Scientists at John Hopkins University in Maryland have created a GM mosquito which is resistant to the malaria parasite, meaning that it cannot be carried and transferred to humans via a bite.
The researchers released 1,200 GM mosquitoes into a cage containing mice infected with malaria. The cage also contained normal, non GM mosquitoes. At the end of the experiment, the researchers found that the GM mosquitoes had become the dominant strain, forming 70 per cent of the total population within the cage. Although the GM mosquitoes were physically weaker, they lived longer and laid more eggs because they were free of the malaria parasite.

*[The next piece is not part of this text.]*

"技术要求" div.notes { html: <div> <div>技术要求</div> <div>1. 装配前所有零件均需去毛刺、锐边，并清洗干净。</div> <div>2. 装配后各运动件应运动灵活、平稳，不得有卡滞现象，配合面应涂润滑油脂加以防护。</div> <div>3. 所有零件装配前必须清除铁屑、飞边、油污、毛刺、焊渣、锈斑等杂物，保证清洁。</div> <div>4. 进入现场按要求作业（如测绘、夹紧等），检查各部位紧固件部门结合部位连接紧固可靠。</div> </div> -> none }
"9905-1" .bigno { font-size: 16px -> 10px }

Genetic modification is now being hailed as the route towards managing the malaria epidemic, in preference to sprays or drugs. The scientists believe that a batch of GM mosquitoes released into the wild would eventually become dominant over their conventional cousins.
But the wide-scale, uncontrolled release of genetically modified organisms into the environment raises serious ecological questions. Jonathan Matthews, editor of GMwatch e-magazine, told the Ecologist that the key unknown was the consequences of wiping out traditional mosquitoes. He said:
‘Whatever the initial advantages of GM mosquitoes, their evolutionary sustainability in the longer term is simply an unknown, and this could have a devastating impact on the food chain.’
He added: ‘Mosquito larvae can be at the base of the food chain for fish, while adult mosquitoes provide food for bats and birds. Mosquitoes are also important pollinators, as plant nectar forms a large part of their diet. So such a major human intervention could have worryingly unpredictable consequences.’
The GM mosquitoes could be released in a African trial within five years.